One of the groups of rebels was sweeping the area when they found Gaddafi, who was accompanied by about 15 fighters. One person from their group came out and asked for help, saying they had some wounded persons. Abu Bakr Younis Mansour Dhao, and Abd al-Nabi Dhao were with Gaddafi. Abu Bakr Younis was dying. Mansour Dhao survived, he was brought to our base alive, he walked on his own when he was brought here...

When we captured Gaddafi, the situation was a mess. There were very many fighters around. He was alive when I saw him, so he must have been shot later, not when we saw him here. But it was a violent scene, he was put on the front of a pickup truck that tried to drive him away, and he fell off. It was very confusing. People were pulling on his hair and hitting him. We understood there needed to be a trial, but we couldn’t control everyone, some acted beyond our control.

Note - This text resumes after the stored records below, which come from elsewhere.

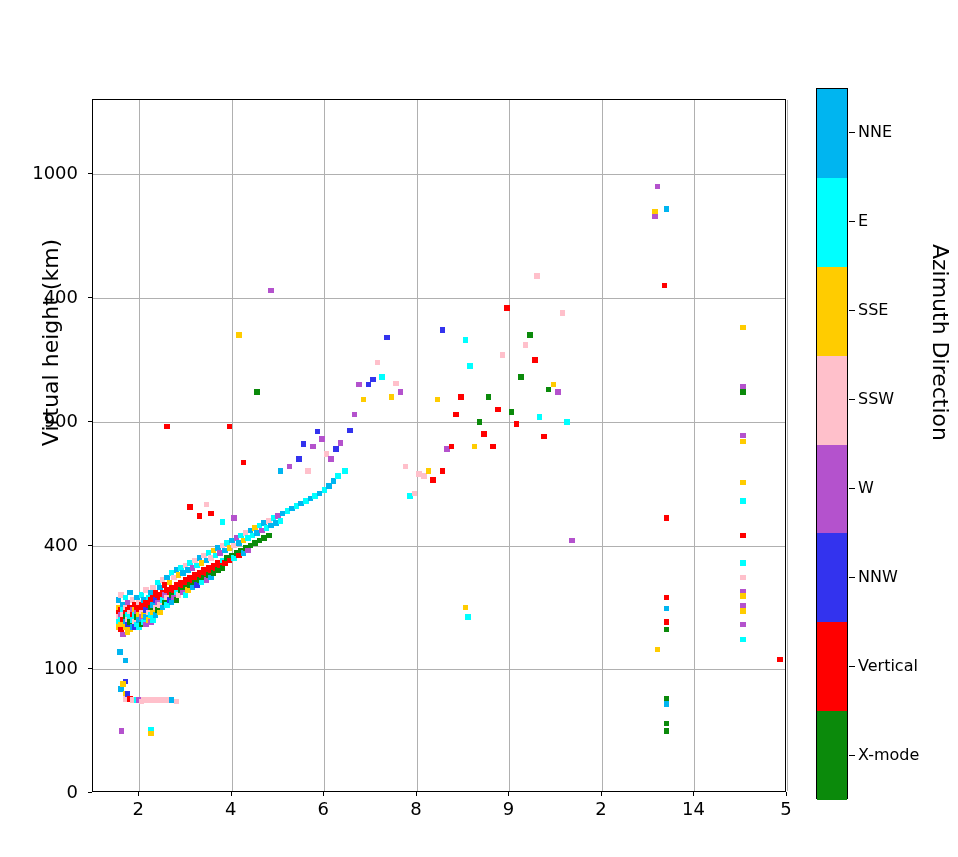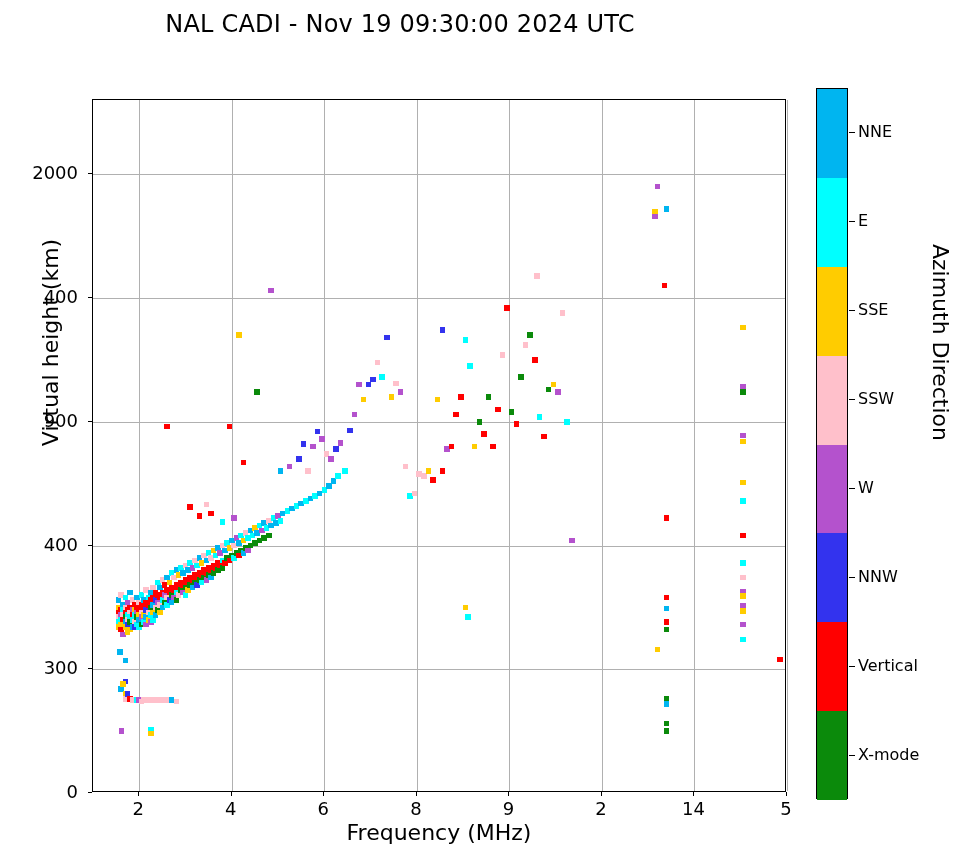"NAL CADI - Nov 19" div { html: <div>NAL CADI - Nov 19 09:30:00 2024 UTC</div> -> none }
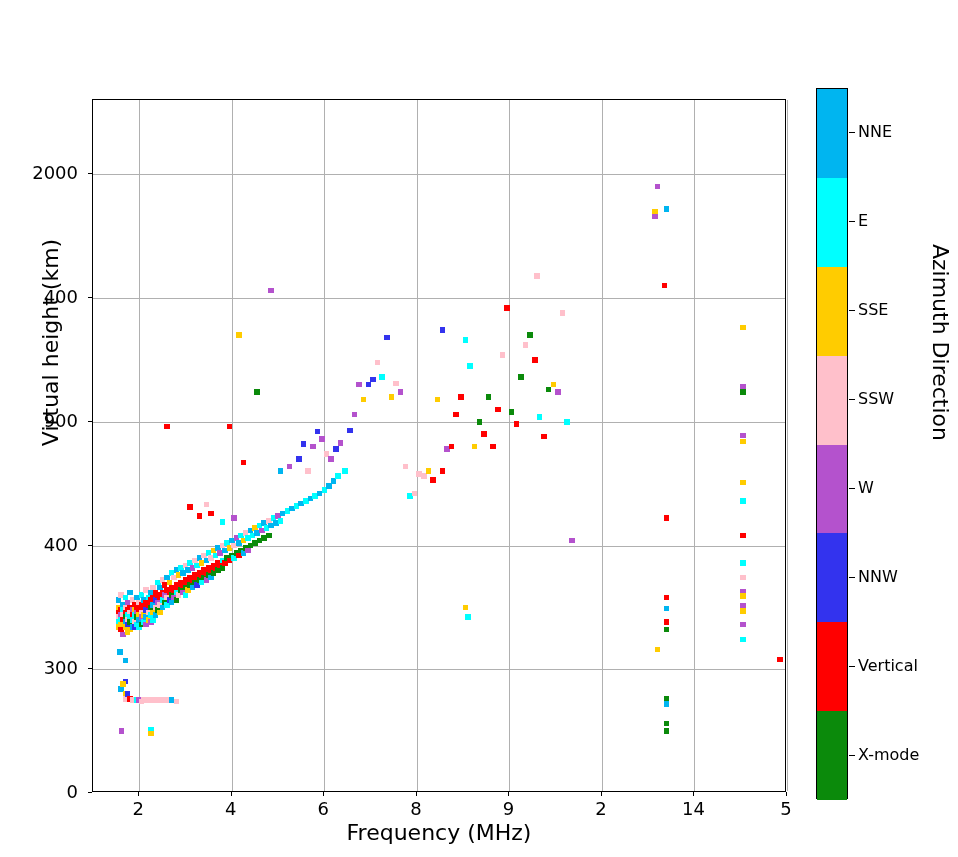"2000" div.yticklabel { text: 2000 -> 1000 }
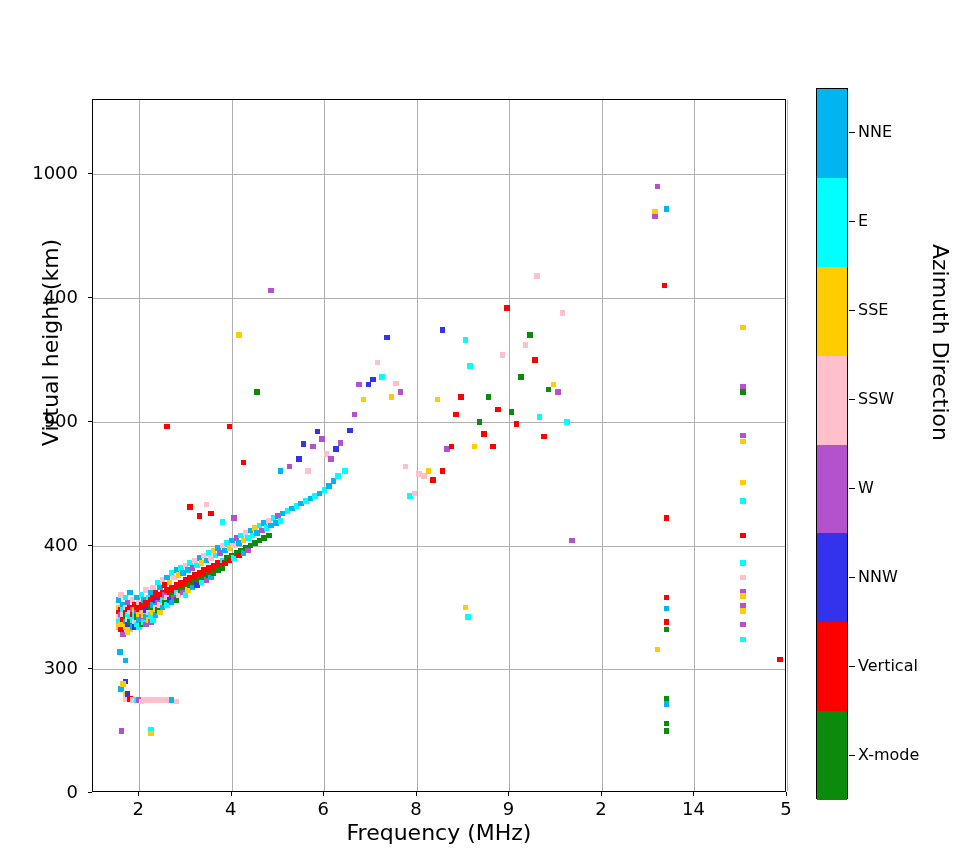"300" div.yticklabel { text: 300 -> 100 }
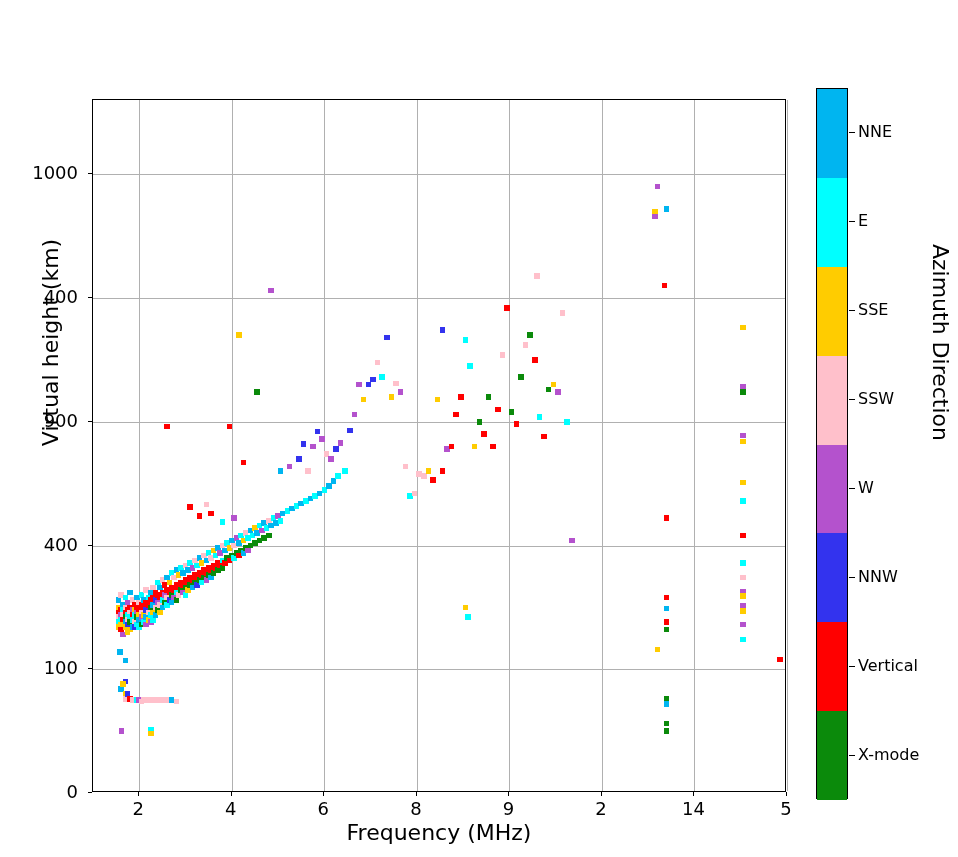"Frequency (MHz)" div { html: <div>Frequency (MHz)</div> -> none }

The militiamen ultimately put Muammar Gaddafi into an ambulance, and drove him away from the scene to Misrata in a massive convoy. Phone video footage obtained by Human Rights Watch taken at the scene of his capture appears to show Muammar Gaddafi’s nearly naked and apparently lifeless body being loaded into an ambulance, suggesting that he may have been dead by the time he left the area of his capture.43 By the time Muammar Gaddafi arrived in Misrata, a trip of at least two hours, he was almost certainly dead, and images of his body began circulating. There, his body was displayed to the public. The exact circumstances of his death remain unclear: some militia fighters from Benghazi claim to have shot Gaddafi dead during a dispute with Misrata fighters about where to take him, but their claims remain unconfirmed.44 The bodies of Muammar Gaddafi, Mutassim Gaddafi, and Abu Bakr Younis were ultimately buried in a secret, unmarked desert location, to prevent their burial place from becoming a rallying point for his former loyalists.